● YOUR INSTRUCTIONS
The response must consist of each line in the listing that has the word "none" in it.

● RECORD EXCERPTS
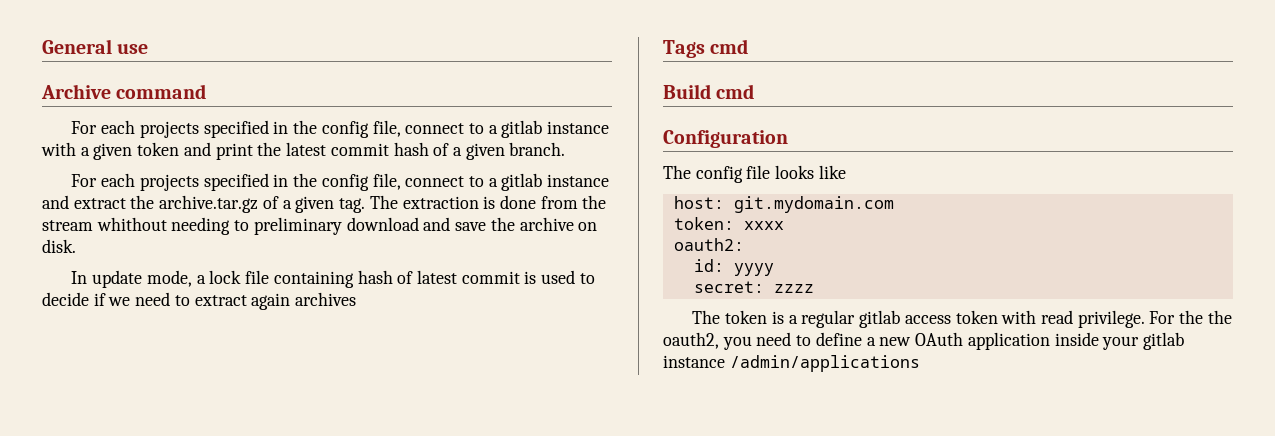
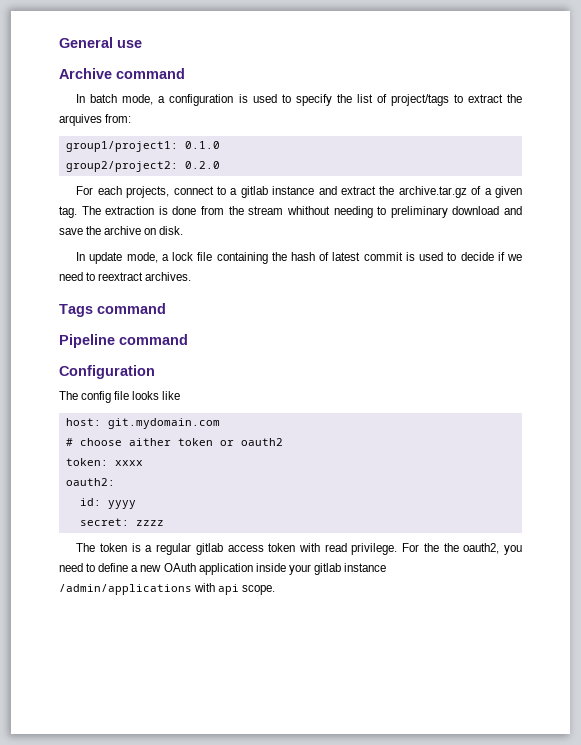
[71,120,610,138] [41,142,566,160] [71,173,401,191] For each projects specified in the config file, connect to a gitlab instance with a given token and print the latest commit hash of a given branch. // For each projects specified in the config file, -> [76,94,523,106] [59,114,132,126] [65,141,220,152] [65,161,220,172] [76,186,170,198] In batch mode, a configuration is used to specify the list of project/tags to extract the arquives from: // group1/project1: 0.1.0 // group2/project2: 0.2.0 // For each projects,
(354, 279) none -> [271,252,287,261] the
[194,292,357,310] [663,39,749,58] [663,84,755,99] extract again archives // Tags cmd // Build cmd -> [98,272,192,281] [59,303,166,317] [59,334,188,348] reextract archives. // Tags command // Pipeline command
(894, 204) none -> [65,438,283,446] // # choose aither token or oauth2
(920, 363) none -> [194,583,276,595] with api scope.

● ANSWER FOR THE TASK
(354, 279) none -> [271,252,287,261] the
(894, 204) none -> [65,438,283,446] // # choose aither token or oauth2
(920, 363) none -> [194,583,276,595] with api scope.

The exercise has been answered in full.